Work instructions:
Keep every word the same. Repeat the records without their images.

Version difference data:
+ + + +

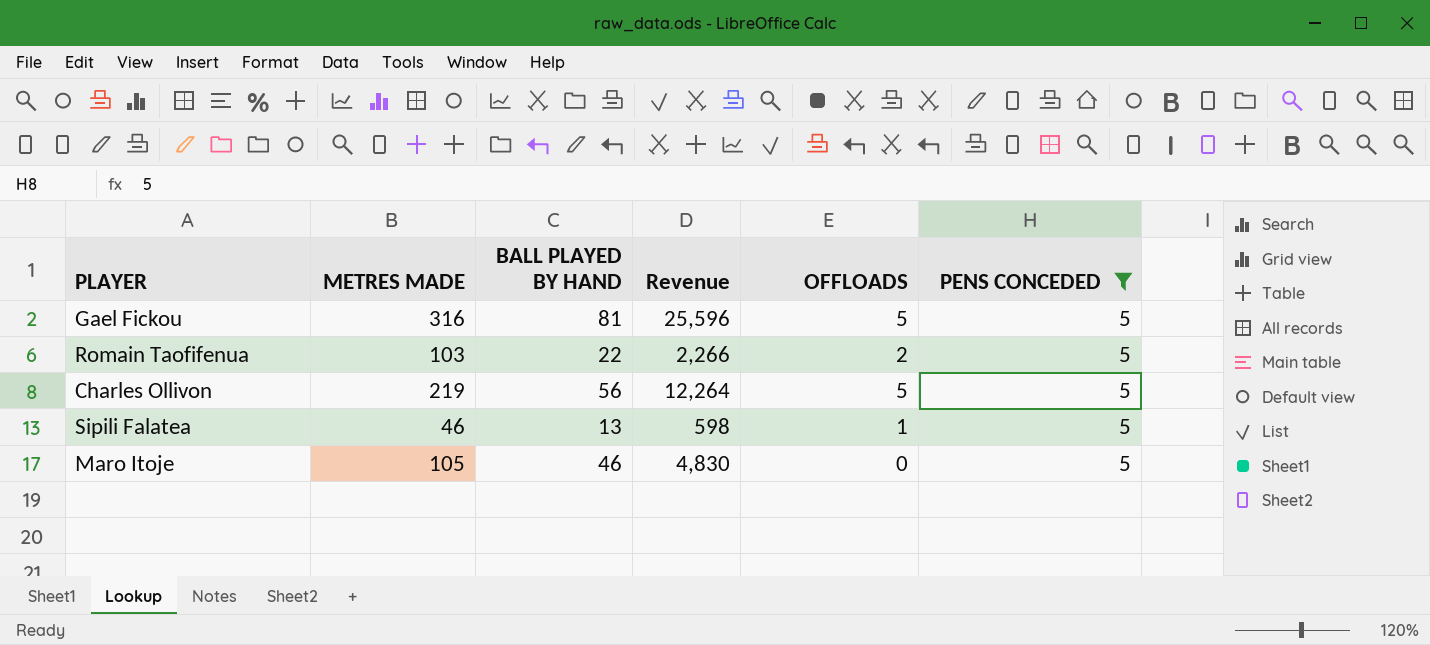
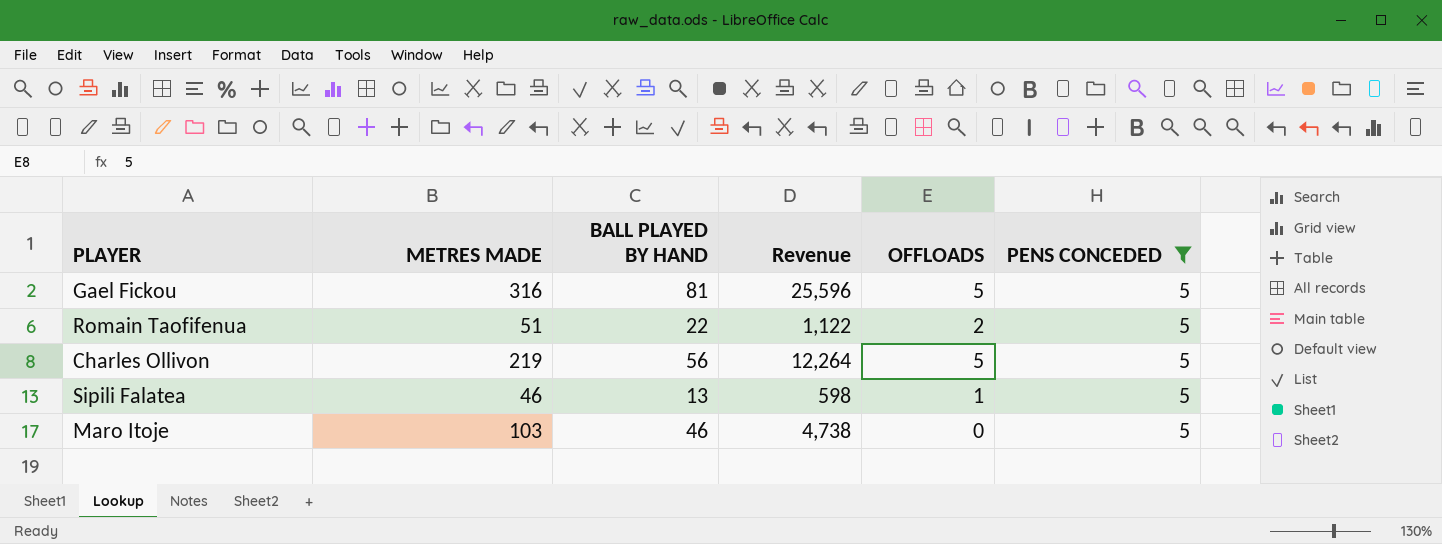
Romain Taofifenua | METRES MADE: 103 -> 51
Romain Taofifenua | Revenue: 2,266 -> 1,122
Maro Itoje | METRES MADE: 105 -> 103
Maro Itoje | Revenue: 4,830 -> 4,738

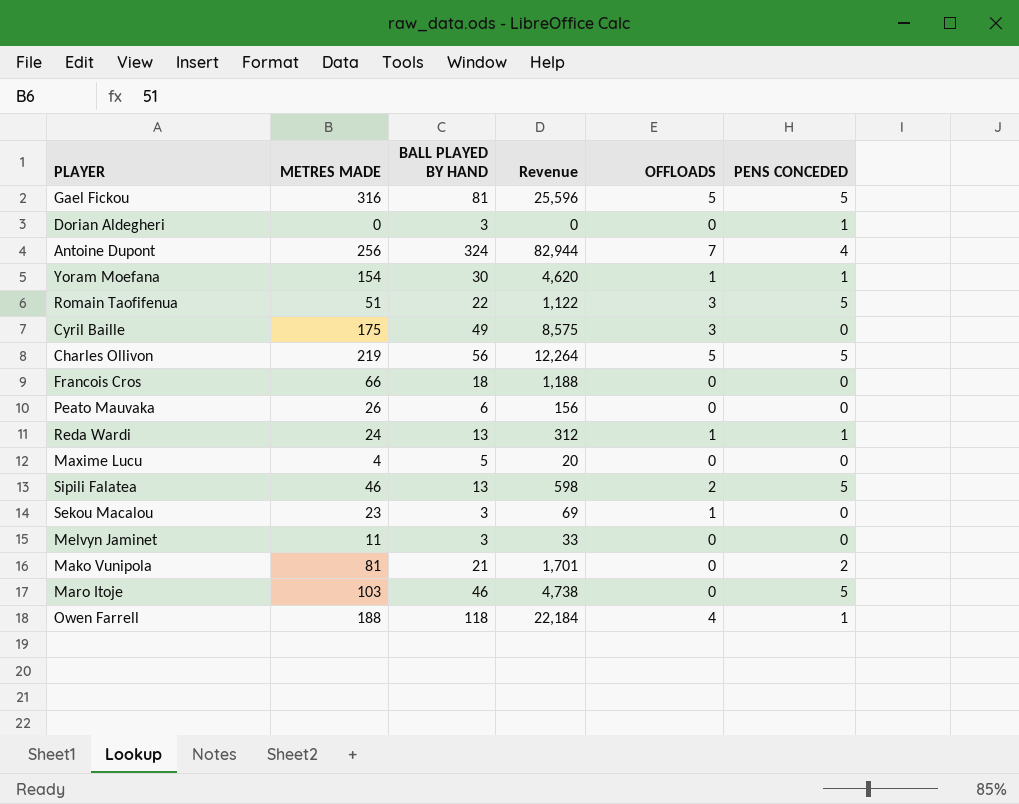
filter: PENS CONCEDED = 5 -> none
Romain Taofifenua | OFFLOADS: 2 -> 3
Sipili Falatea | OFFLOADS: 1 -> 2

+ + + +

Solved exercise:
Romain Taofifenua | METRES MADE: 103 -> 51
Romain Taofifenua | Revenue: 2,266 -> 1,122
Maro Itoje | METRES MADE: 105 -> 103
Maro Itoje | Revenue: 4,830 -> 4,738

filter: PENS CONCEDED = 5 -> none
Romain Taofifenua | OFFLOADS: 2 -> 3
Sipili Falatea | OFFLOADS: 1 -> 2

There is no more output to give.